Start of Block
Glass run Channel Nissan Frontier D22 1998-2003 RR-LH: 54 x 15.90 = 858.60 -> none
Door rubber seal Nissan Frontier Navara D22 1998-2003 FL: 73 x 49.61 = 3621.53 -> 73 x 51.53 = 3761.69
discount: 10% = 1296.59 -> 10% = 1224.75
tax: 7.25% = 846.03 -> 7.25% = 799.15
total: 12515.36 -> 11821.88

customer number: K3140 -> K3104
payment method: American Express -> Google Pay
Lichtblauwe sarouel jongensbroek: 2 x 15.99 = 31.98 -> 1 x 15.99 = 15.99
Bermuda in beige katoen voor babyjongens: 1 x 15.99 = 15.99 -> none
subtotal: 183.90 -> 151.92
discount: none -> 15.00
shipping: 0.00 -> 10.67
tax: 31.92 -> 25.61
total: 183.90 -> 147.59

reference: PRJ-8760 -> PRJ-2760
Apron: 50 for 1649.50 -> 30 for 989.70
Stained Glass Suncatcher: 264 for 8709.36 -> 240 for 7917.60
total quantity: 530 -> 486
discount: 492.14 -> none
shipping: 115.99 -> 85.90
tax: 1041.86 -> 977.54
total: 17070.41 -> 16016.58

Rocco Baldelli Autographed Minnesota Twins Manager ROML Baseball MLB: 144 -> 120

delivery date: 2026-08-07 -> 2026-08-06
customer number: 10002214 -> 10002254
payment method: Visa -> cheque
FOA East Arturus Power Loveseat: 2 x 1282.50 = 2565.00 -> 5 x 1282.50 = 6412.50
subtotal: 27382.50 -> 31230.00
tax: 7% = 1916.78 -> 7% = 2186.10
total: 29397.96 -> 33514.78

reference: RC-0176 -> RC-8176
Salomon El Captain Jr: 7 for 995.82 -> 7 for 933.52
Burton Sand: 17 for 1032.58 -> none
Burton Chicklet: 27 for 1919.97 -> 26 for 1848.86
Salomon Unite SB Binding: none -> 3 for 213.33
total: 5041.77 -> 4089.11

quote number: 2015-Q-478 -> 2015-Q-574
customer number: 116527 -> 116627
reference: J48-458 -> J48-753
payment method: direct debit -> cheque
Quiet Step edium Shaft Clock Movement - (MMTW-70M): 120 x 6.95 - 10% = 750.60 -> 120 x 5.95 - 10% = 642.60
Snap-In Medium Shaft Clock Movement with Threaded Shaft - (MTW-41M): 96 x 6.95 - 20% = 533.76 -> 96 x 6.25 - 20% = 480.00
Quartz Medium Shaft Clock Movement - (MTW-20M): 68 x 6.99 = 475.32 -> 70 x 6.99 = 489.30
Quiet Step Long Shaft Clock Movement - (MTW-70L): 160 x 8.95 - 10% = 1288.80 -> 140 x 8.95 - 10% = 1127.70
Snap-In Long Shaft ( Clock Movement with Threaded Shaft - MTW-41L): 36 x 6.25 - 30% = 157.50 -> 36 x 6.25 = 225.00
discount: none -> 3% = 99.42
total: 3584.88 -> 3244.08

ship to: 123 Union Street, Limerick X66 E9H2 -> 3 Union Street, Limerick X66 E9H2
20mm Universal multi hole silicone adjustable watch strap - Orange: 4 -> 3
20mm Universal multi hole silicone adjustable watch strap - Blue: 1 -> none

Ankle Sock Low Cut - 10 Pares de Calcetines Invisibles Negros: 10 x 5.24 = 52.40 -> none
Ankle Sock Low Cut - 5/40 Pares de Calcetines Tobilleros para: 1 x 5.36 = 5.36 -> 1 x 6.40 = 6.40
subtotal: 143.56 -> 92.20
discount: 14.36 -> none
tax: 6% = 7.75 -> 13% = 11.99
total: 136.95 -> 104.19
End of Block
EXERCISE PROMPT: Pull every line containing "Medium" from the material above.

RESPONSE TO THE TASK:
Snap-In Medium Shaft Clock Movement with Threaded Shaft - (MTW-41M): 96 x 6.95 - 20% = 533.76 -> 96 x 6.25 - 20% = 480.00
Quartz Medium Shaft Clock Movement - (MTW-20M): 68 x 6.99 = 475.32 -> 70 x 6.99 = 489.30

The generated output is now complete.